Может, и сегодня придет кто-нибудь?.. А зачем ждать? Почему не сходить самому? Ну хотя бы к Коле Жукову? Вместе с ним учились. Даже в одном звене были…

Плотнее укутав шею маминым платком, Витя вышел на улицу. До приятеля только три квартала.

Давно фашисты беспрерывно бомбят город и обстреливают его из орудий. Тяжелые снаряды со стоном проносятся над искалеченными домами, над опустевшими скверами, над памятниками, закрытыми мешками с песком, и падают, вздымая грязные снежные вихри, обжигая взрывами стены домов. С выбитыми окнами стоят большие угрюмые дома, покрытые мохнатой шубой инея. Кое-где видны на рамах полоски бумаги, при помощи которых хотели уберечь стекла. Редко-редко можно увидеть торчащую из форточки трубу «буржуйки», а еще реже — идущий из нее дым.

Посреди улицы лежит на боку грузовик. Он здесь второй день, и около него намело порядочный сугроб. Бортов у грузовика нет: разломали на дрова.

Немного дальше — другой сугроб. Какой-то старичок, а может вовсе и не старичок (все сейчас на них похожи), тащил санки, на которых лежал кто-то, завернутый в белое, присел отдохнуть, да и не поднялся больше. Только сугроб появился на том месте…

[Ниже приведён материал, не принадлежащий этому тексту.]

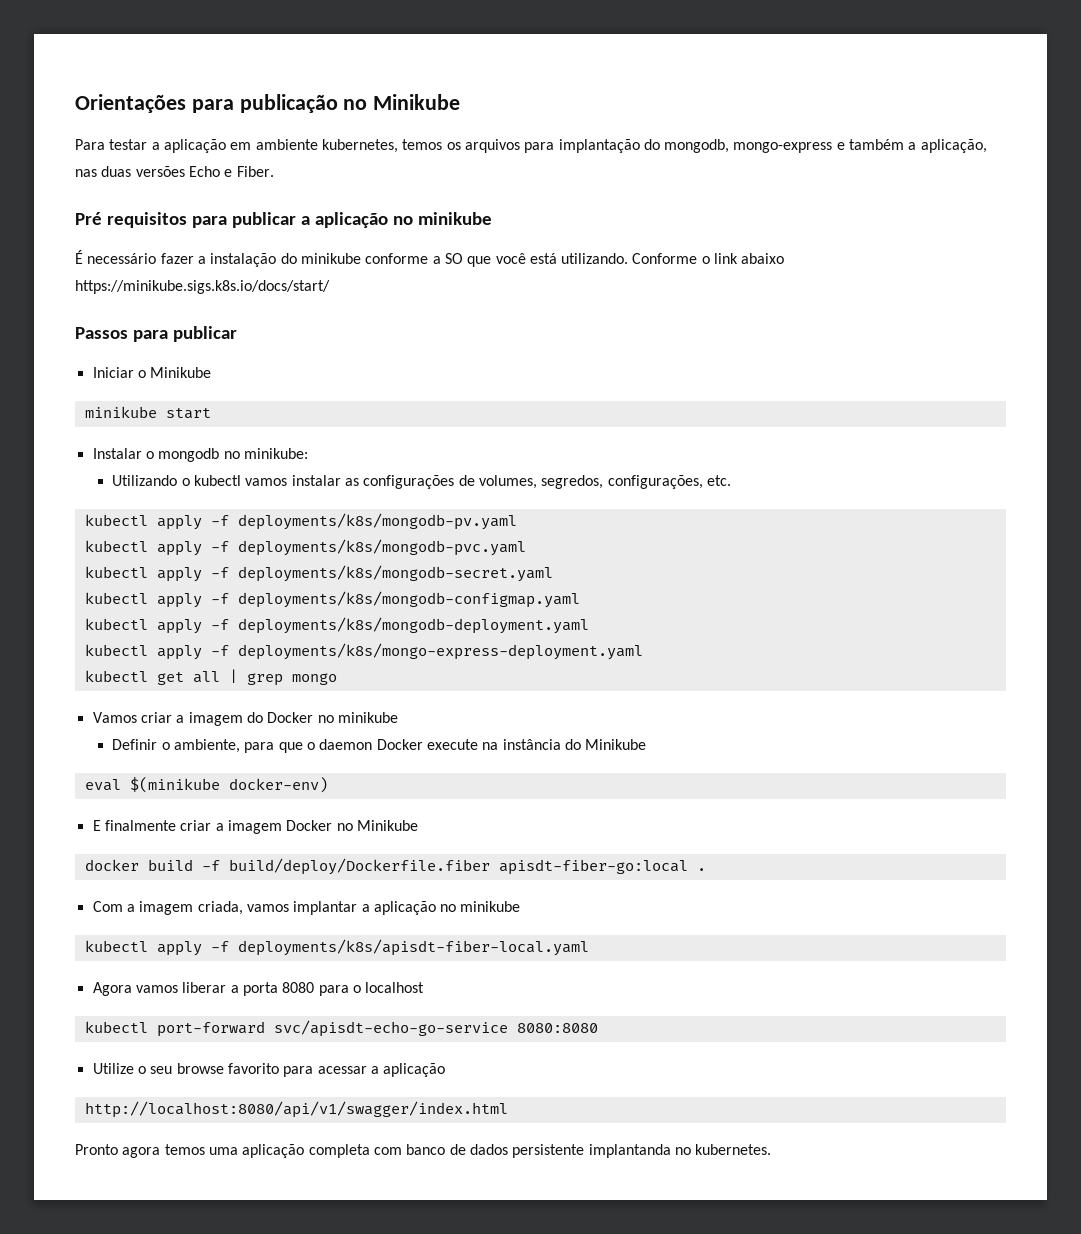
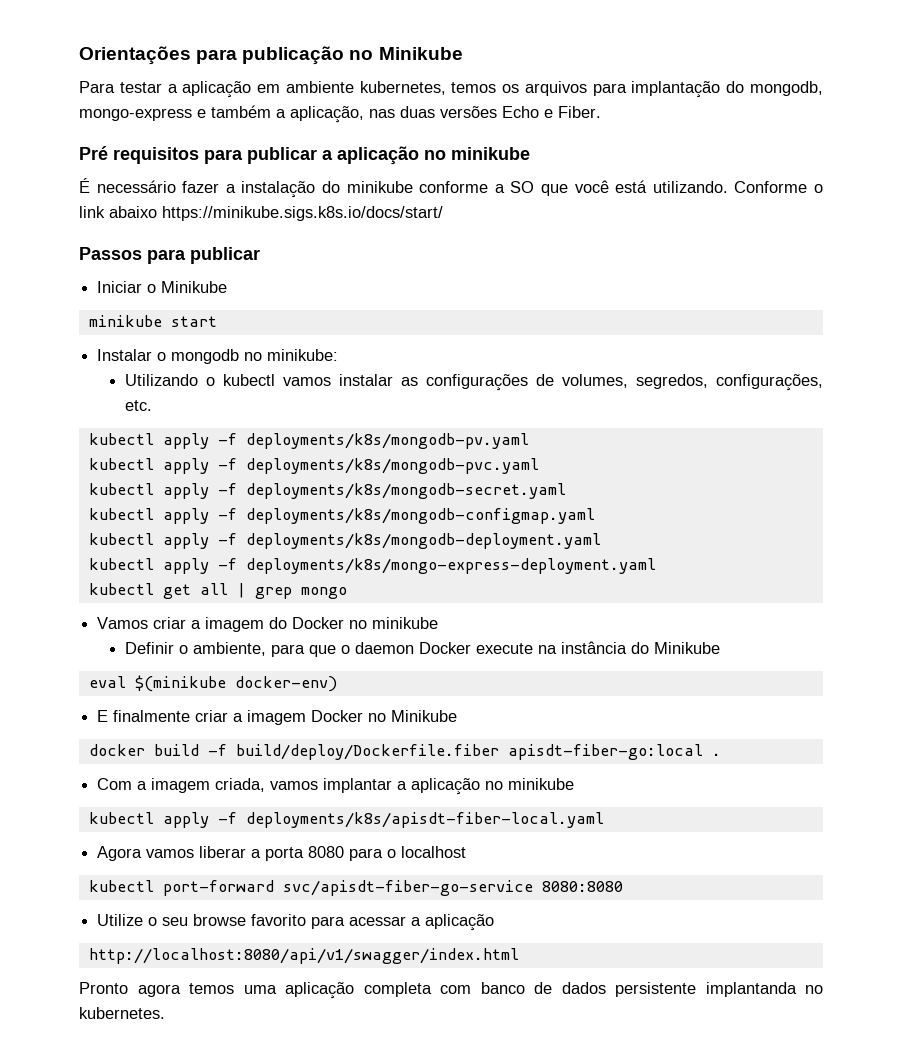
[273,1020,508,1037] svc/apisdt-echo-go-service -> [282,880,533,896] svc/apisdt-fiber-go-service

Не успел Витя пройти и половину пути, как начался артиллерийский обстрел. Снаряд ударил в серую стену дома. Оглушительный взрыв сорвал шапку снега со столба, на котором держались трамвайные провода, а в стене дома появилась уродливая, клыкастая от железных балок дыра.

В первые дни, когда фашисты только начали обстреливать город, в том районе, где падали снаряды, прекращалось движение, а теперь на обстрел и внимания никто не обращает. Перейдут люди на другую сторону улицы — и все.

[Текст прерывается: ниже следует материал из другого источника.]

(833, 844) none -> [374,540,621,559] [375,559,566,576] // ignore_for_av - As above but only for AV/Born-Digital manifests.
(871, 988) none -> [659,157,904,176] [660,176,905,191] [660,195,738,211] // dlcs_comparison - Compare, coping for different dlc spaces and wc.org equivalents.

Так сделал сейчас и Витя. В нескольких метрах от него, уминая снег добротными валенками, шла группа солдат. Их серые шинели сохранили на себе рыжие опалины фронтовых костров. Но пахло от солдат не пороховой гарью, не тем особым запахом, по которому можно безошибочно узнать фронтовика, а лекарствами, больницей.

«Из госпиталя, на фронт», — догадался Витя и прислушался к их разговору.

— Может, переждем в каком подъезде? — предложил один из солдат.

— Ты что? Очумел? — немедленно пробасил другой. — Никто не хоронится, а ты — в подворотню?

Несколько минут солдаты шли молча. Потом кто-то сказал:

— Да… Ленинградцы! Эти головы не склонят!

— Не одни они. Все у нас такие, — снова вмешался бас.

Вот и знакомые дом, подъезд. И тут на Витю нахлынули сомнения. Может быть, не ходить, не беспокоить? Ведь сейчас у всех своего горя по горло… Он немного постоял в раздумье, потом решительно подошел к двери.